==== DATA LISTING

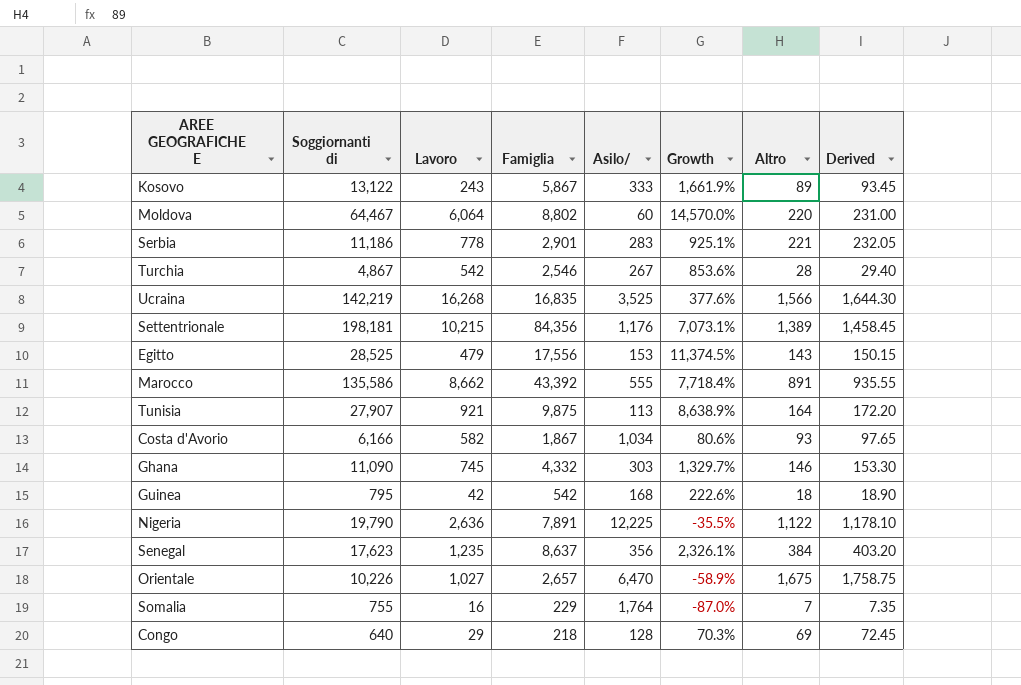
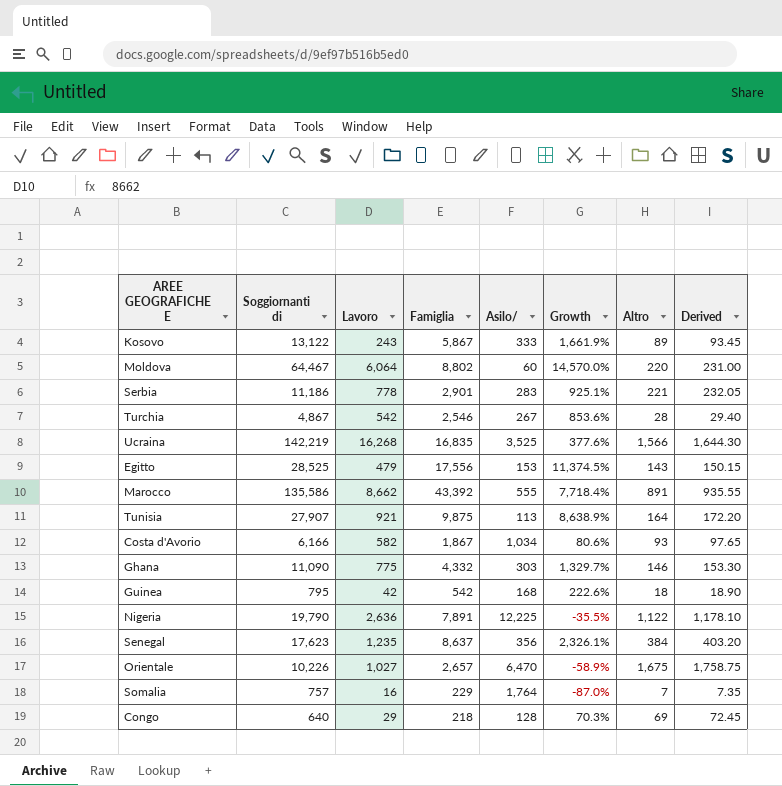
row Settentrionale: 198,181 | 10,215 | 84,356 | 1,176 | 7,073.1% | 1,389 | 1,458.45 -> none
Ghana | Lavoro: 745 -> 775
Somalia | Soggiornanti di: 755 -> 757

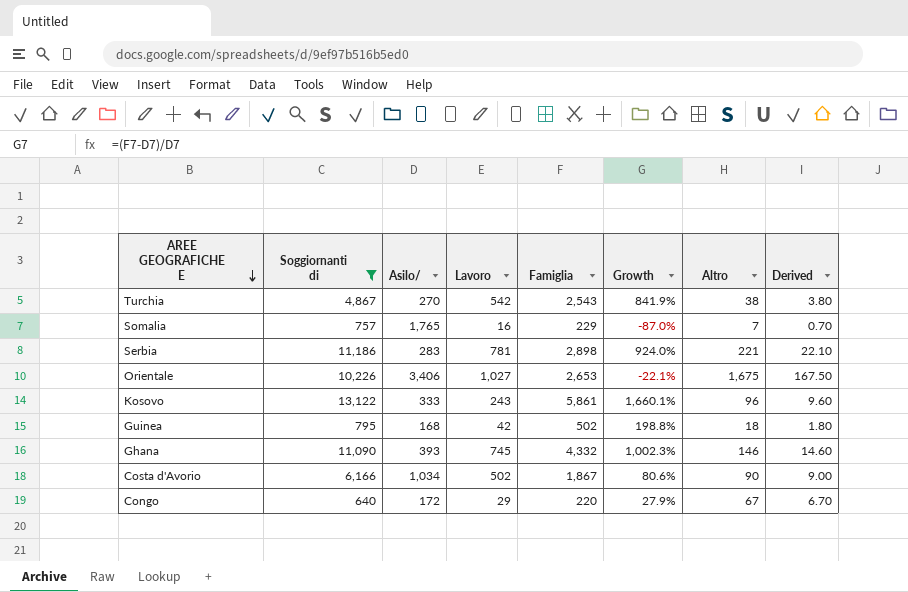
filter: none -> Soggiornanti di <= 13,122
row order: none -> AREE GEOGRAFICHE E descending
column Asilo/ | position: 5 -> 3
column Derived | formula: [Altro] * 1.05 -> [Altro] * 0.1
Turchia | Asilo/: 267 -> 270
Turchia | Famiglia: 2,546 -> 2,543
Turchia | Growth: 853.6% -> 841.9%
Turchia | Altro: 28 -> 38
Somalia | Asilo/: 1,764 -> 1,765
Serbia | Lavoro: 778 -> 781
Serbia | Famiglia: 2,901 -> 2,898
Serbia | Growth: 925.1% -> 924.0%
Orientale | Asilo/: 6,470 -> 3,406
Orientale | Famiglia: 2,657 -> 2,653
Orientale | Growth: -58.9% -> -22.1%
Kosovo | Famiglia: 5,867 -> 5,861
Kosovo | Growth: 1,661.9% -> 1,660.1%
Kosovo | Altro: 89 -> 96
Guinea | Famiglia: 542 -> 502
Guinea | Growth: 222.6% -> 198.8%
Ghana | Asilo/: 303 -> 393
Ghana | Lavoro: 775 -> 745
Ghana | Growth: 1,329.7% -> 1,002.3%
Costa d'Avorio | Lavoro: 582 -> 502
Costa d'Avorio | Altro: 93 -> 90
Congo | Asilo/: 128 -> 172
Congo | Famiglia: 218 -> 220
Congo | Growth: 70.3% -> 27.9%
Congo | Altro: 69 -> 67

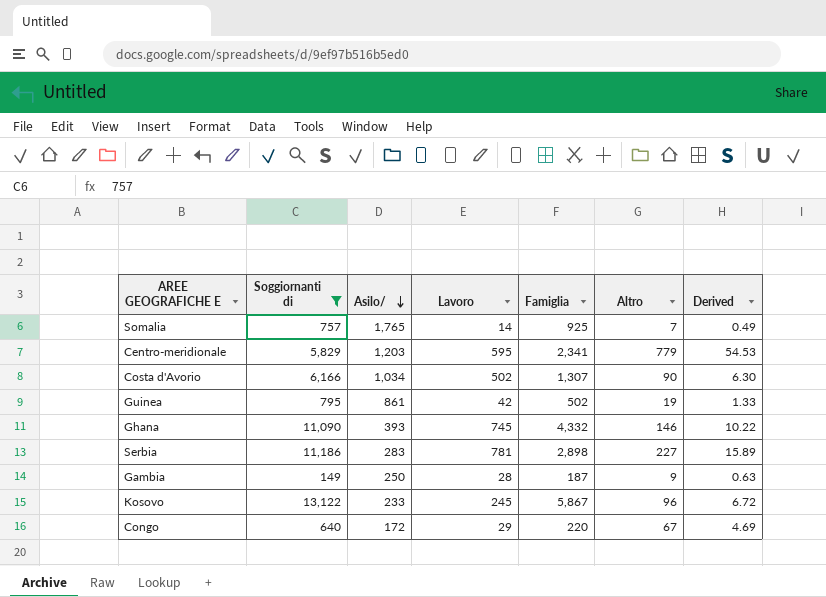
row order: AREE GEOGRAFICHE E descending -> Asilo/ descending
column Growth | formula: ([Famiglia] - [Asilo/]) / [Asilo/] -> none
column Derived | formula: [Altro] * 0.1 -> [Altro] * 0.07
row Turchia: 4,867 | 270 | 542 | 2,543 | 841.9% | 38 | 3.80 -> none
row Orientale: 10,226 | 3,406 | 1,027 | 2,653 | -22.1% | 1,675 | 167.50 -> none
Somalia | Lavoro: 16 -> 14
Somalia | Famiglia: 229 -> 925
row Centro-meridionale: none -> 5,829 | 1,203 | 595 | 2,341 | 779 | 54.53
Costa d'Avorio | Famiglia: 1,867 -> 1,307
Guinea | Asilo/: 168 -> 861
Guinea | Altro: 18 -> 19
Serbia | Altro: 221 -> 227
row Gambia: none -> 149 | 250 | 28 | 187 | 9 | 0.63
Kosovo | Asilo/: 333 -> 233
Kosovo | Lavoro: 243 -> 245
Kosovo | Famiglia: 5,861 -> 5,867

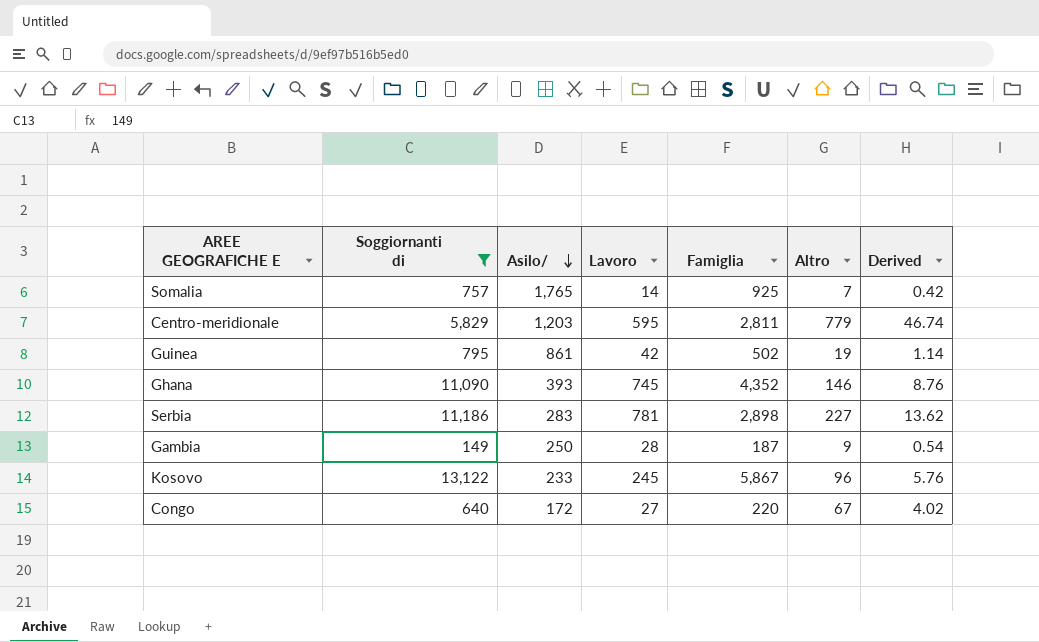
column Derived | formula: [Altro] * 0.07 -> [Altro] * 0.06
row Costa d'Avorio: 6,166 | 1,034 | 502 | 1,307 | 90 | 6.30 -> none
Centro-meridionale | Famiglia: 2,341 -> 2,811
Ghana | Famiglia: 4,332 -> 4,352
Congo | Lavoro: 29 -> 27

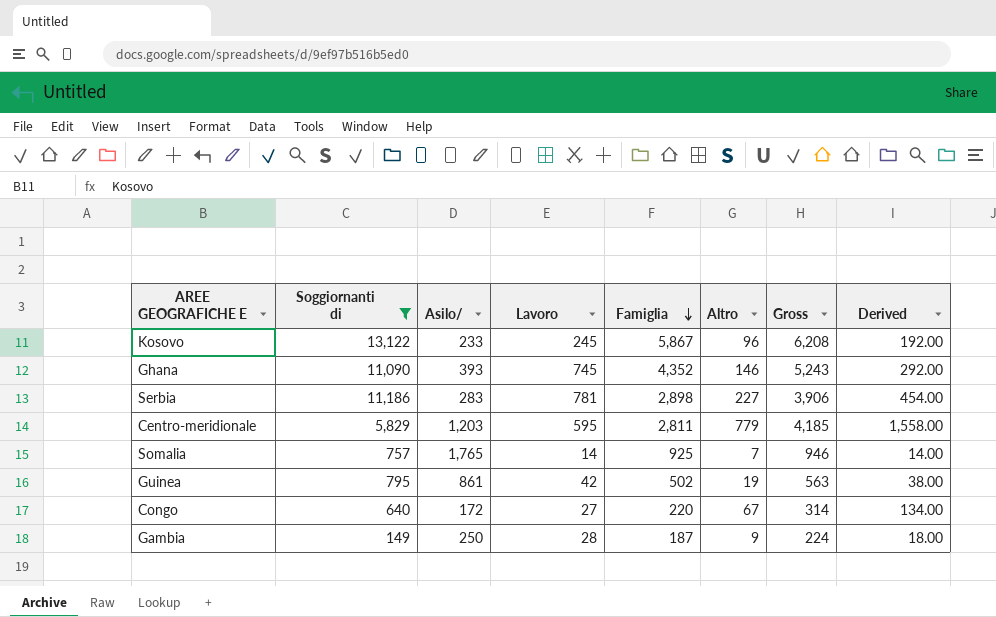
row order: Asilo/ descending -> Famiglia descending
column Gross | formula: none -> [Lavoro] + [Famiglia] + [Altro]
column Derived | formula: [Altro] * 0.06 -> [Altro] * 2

========
==== DATA LISTING

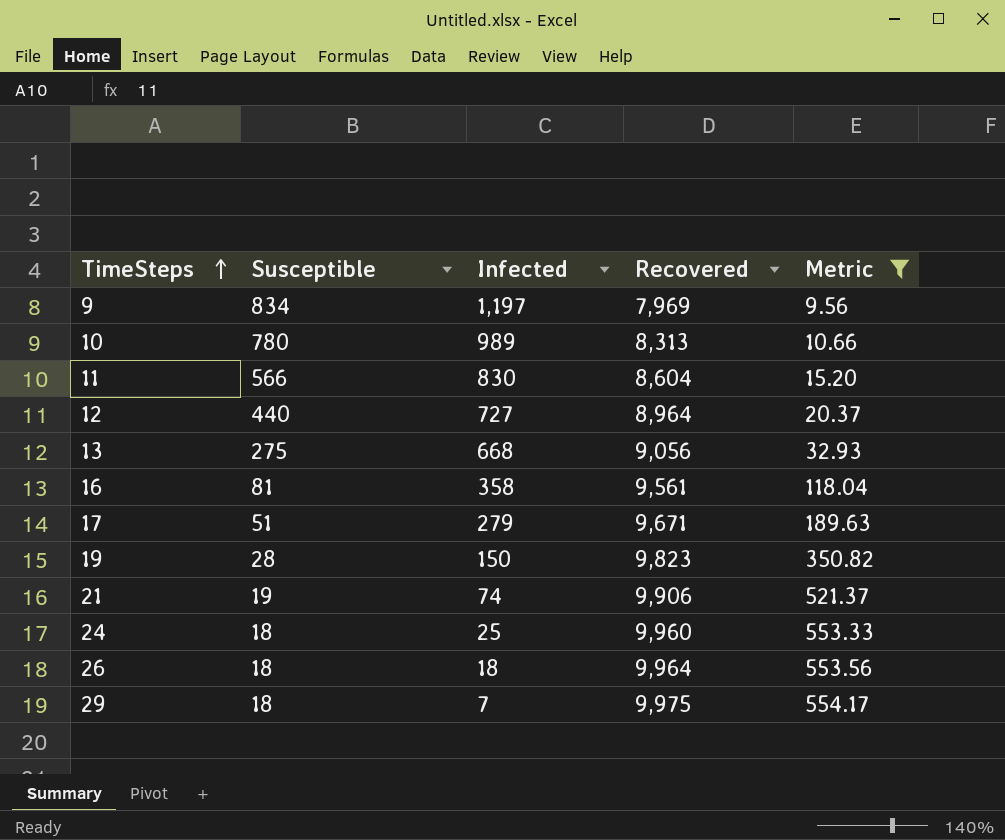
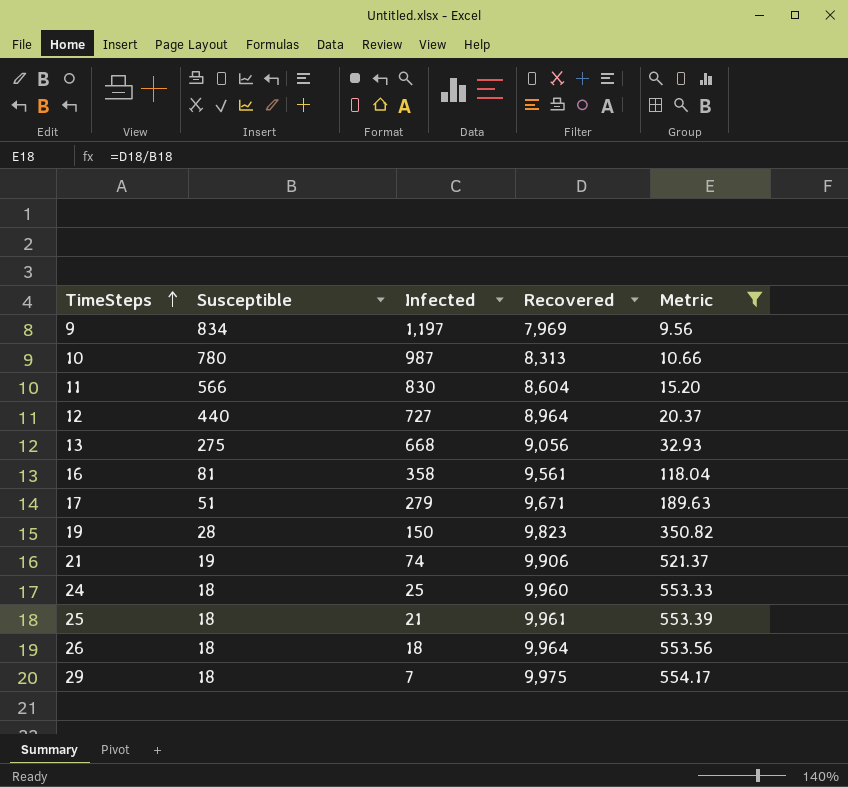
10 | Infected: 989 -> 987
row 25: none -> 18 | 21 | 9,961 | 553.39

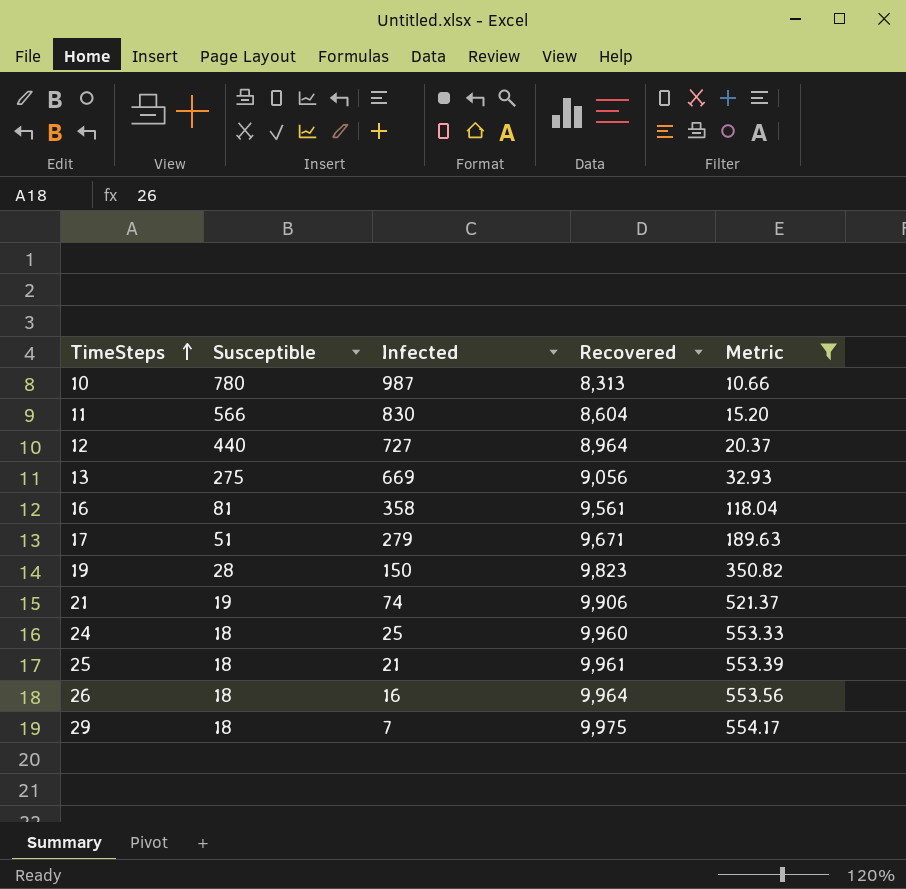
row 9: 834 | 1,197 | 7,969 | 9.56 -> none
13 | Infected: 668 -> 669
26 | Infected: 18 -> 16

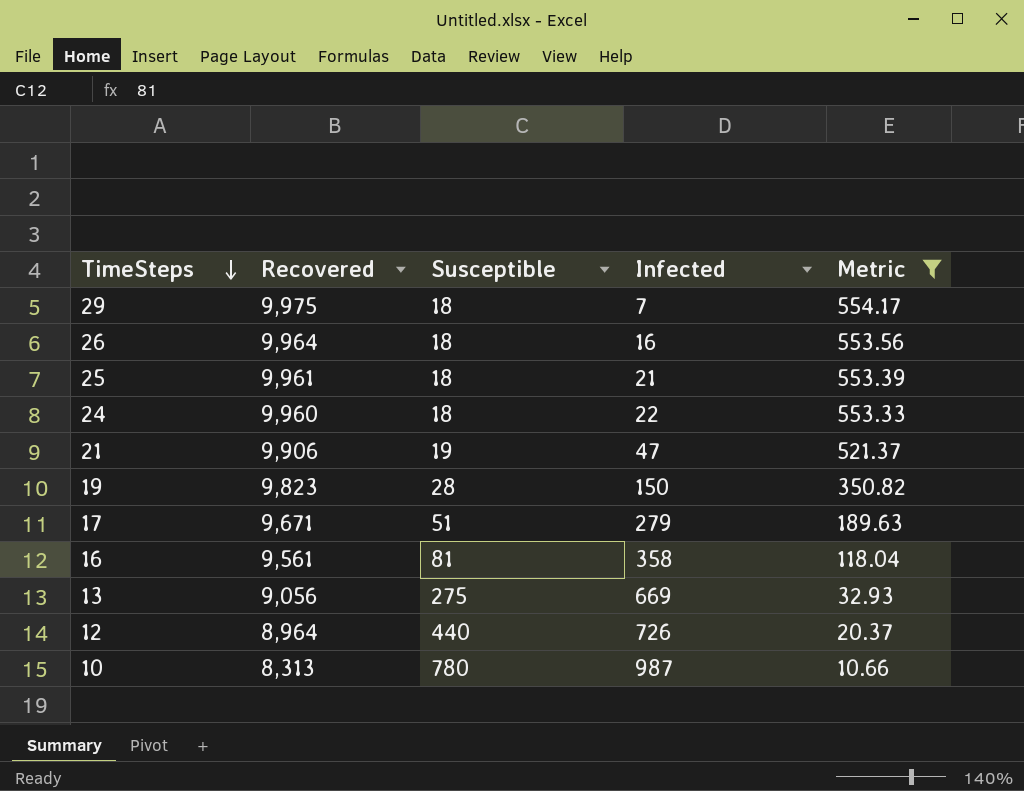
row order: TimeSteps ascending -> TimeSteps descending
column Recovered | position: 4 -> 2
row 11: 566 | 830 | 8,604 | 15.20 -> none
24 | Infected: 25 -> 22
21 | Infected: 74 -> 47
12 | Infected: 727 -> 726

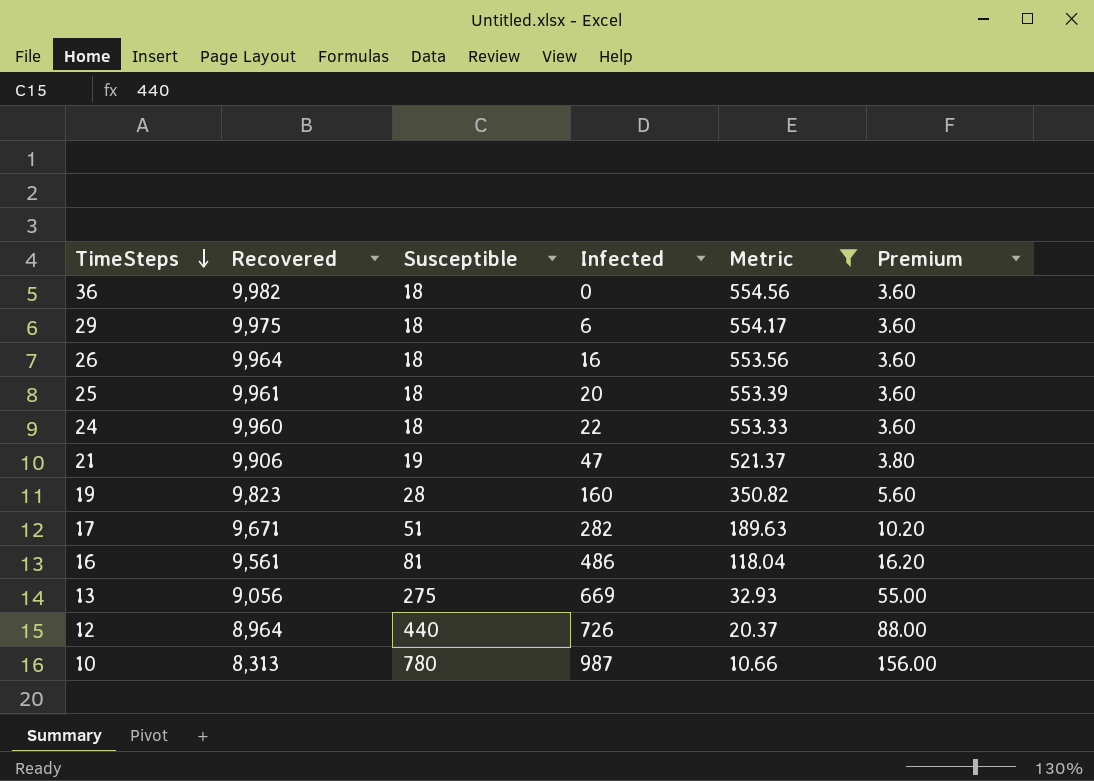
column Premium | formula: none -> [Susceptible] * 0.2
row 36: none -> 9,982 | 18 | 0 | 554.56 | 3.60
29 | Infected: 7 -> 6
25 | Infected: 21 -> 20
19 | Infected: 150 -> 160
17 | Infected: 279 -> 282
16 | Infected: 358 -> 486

========
==== DATA LISTING

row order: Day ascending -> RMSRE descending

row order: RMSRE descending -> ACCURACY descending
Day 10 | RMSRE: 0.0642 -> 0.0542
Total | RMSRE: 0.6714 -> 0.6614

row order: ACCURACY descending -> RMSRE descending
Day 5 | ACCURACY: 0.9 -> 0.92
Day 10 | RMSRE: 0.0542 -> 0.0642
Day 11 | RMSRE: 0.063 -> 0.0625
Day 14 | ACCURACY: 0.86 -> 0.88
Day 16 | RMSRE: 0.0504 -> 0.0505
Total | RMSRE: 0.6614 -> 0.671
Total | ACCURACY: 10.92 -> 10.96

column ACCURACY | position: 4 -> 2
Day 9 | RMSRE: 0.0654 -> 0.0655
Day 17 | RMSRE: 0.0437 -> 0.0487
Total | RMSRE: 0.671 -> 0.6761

========

> **WHAT YOU WILL DO**:
Leave the pictures out. Output, exactly, the lines of the material above starting at the line containing "row Settentrionale: 198,181" and ending at the line containing "Costa d'Avorio | Altro: 93 -> 90".

> **ANSWER FOR THE TASK**:
row Settentrionale: 198,181 | 10,215 | 84,356 | 1,176 | 7,073.1% | 1,389 | 1,458.45 -> none
Ghana | Lavoro: 745 -> 775
Somalia | Soggiornanti di: 755 -> 757

filter: none -> Soggiornanti di <= 13,122
row order: none -> AREE GEOGRAFICHE E descending
column Asilo/ | position: 5 -> 3
column Derived | formula: [Altro] * 1.05 -> [Altro] * 0.1
Turchia | Asilo/: 267 -> 270
Turchia | Famiglia: 2,546 -> 2,543
Turchia | Growth: 853.6% -> 841.9%
Turchia | Altro: 28 -> 38
Somalia | Asilo/: 1,764 -> 1,765
Serbia | Lavoro: 778 -> 781
Serbia | Famiglia: 2,901 -> 2,898
Serbia | Growth: 925.1% -> 924.0%
Orientale | Asilo/: 6,470 -> 3,406
Orientale | Famiglia: 2,657 -> 2,653
Orientale | Growth: -58.9% -> -22.1%
Kosovo | Famiglia: 5,867 -> 5,861
Kosovo | Growth: 1,661.9% -> 1,660.1%
Kosovo | Altro: 89 -> 96
Guinea | Famiglia: 542 -> 502
Guinea | Growth: 222.6% -> 198.8%
Ghana | Asilo/: 303 -> 393
Ghana | Lavoro: 775 -> 745
Ghana | Growth: 1,329.7% -> 1,002.3%
Costa d'Avorio | Lavoro: 582 -> 502
Costa d'Avorio | Altro: 93 -> 90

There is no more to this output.